Macro & Mercados
RoboMaster da DJI vira celeiro de engenheiros — indústria brasileira de automação observa talentos
· Clara Lin
Eletrônicos e máquinasVeículos elétricos e baterias
A final da RoboMaster 2026, competição de robôs da DJI, terminou em Shenzhen com 44 equipes universitárias. Para o Brasil, o evento sinaliza uma tendência: a China está formando engenheiros com experiência prática em sistemas complexos, o que pode pressionar a indústria brasileira de automação e ...
Em 9 de agosto, a final nacional da RoboMaster 2026 Super Battle de Robôs terminou em Shenzhen, com a equipe TDT da Universidade do Nordeste levando o título. A competição, iniciada pela DJI, fabricante chinesa de drones, reuniu 44 equipes que desenvolveram robôs com mecânica, algoritmos e visão computacional próprios. Para o leitor brasileiro, o evento não é apenas uma disputa acadêmica: é um indicador de como a China está formando engenheiros prontos para a indústria, um fator que pode impactar a competitividade de setores como automação industrial e agronegócio no Brasil.
A RoboMaster 2026, competição de robôs promovida pela DJI, fabricante chinesa de drones, terminou em 9 de agosto em Shenzhen com a vitória da equipe TDT da Universidade do Nordeste. O vice-campeonato ficou com a Taurus da Universidade Agrícola do Sul da China, seguida por Origin (Universidade de Ciência e Tecnologia do Leste da China) e SuperPower (Universidade de Tongji). As equipes precisaram desenvolver de forma autônoma a estrutura mecânica, o sistema embarcado, a montagem de circuitos, o controle e os algoritmos de visão dos robôs, além de coordenar múltiplos robôs em combate em campo — um teste abrangente de capacidades completas de engenharia, com troca de dados em tempo real e condições de campo em constante mudança.
O impacto para o Brasil é indireto, mas relevante.

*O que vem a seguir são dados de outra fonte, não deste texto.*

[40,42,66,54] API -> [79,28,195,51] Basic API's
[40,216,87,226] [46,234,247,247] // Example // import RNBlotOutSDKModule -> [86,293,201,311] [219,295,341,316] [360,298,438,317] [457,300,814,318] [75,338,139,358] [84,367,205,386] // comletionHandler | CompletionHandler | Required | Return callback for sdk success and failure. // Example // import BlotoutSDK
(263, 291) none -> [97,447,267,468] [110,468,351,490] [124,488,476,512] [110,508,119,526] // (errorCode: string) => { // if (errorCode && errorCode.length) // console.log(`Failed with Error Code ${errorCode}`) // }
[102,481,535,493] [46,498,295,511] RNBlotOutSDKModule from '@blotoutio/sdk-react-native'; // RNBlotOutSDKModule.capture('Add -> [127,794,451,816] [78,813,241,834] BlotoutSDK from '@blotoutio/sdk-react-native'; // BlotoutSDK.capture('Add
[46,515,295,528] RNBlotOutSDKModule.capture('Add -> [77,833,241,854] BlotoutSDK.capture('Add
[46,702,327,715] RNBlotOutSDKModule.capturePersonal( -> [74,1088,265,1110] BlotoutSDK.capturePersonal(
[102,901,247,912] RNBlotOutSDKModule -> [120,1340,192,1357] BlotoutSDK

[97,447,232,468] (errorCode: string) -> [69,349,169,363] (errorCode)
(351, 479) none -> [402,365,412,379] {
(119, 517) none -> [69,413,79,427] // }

A competição demonstra que a China está formando uma geração de engenheiros com experiência prática em sistemas complexos, algo que pode acelerar a automação industrial chinesa e pressionar setores brasileiros que competem com produtos manufaturados na China. Empresas brasileiras de automação, como as do polo de Santa Catarina e do ABC Paulista, podem enfrentar concorrência mais acirrada em equipamentos de robótica e sistemas de inspeção. Além disso, o agronegócio brasileiro, que já importa tecnologia chinesa para drones de pulverização e monitoramento, pode ver uma nova onda de inovação vinda desses engenheiros.
Os dados mostram que a taxa de empregabilidade dos participantes da RoboMaster é próxima de 100%, e mais de mil ex-participantes já ingressaram na DJI. Várias empresas de tecnologia consideram a experiência na competição como referência em recrutamento, e os pedidos de patente e relatórios técnicos de código aberto submetidos pelos participantes acumulam mais de mil itens. Na leitura do CBI, isso indica que a competição não é apenas um evento acadêmico, mas um canal estruturado de formação de mão de obra qualificada para a indústria chinesa de robótica, que cresce a taxas de dois dígitos ao ano. Em comparação com o Brasil, onde a formação de engenheiros ainda é majoritariamente teórica, a RoboMaster representa uma vantagem competitiva chinesa que tende a se ampliar.
O que acompanhar: primeiro, a expansão da RoboMaster para equipes internacionais — se a DJI abrir vagas para universidades brasileiras, isso pode criar um canal de intercâmbio técnico. Segundo, o movimento de empresas chinesas de robótica, como a DJI e a Unitree, para oferecer soluções de automação para o agronegócio brasileiro, especialmente em pulverização e monitoramento de lavouras. Terceiro, a resposta de instituições brasileiras, como o SENAI e universidades federais, que podem buscar parcerias com a DJI para adaptar o modelo de formação prática ao contexto brasileiro.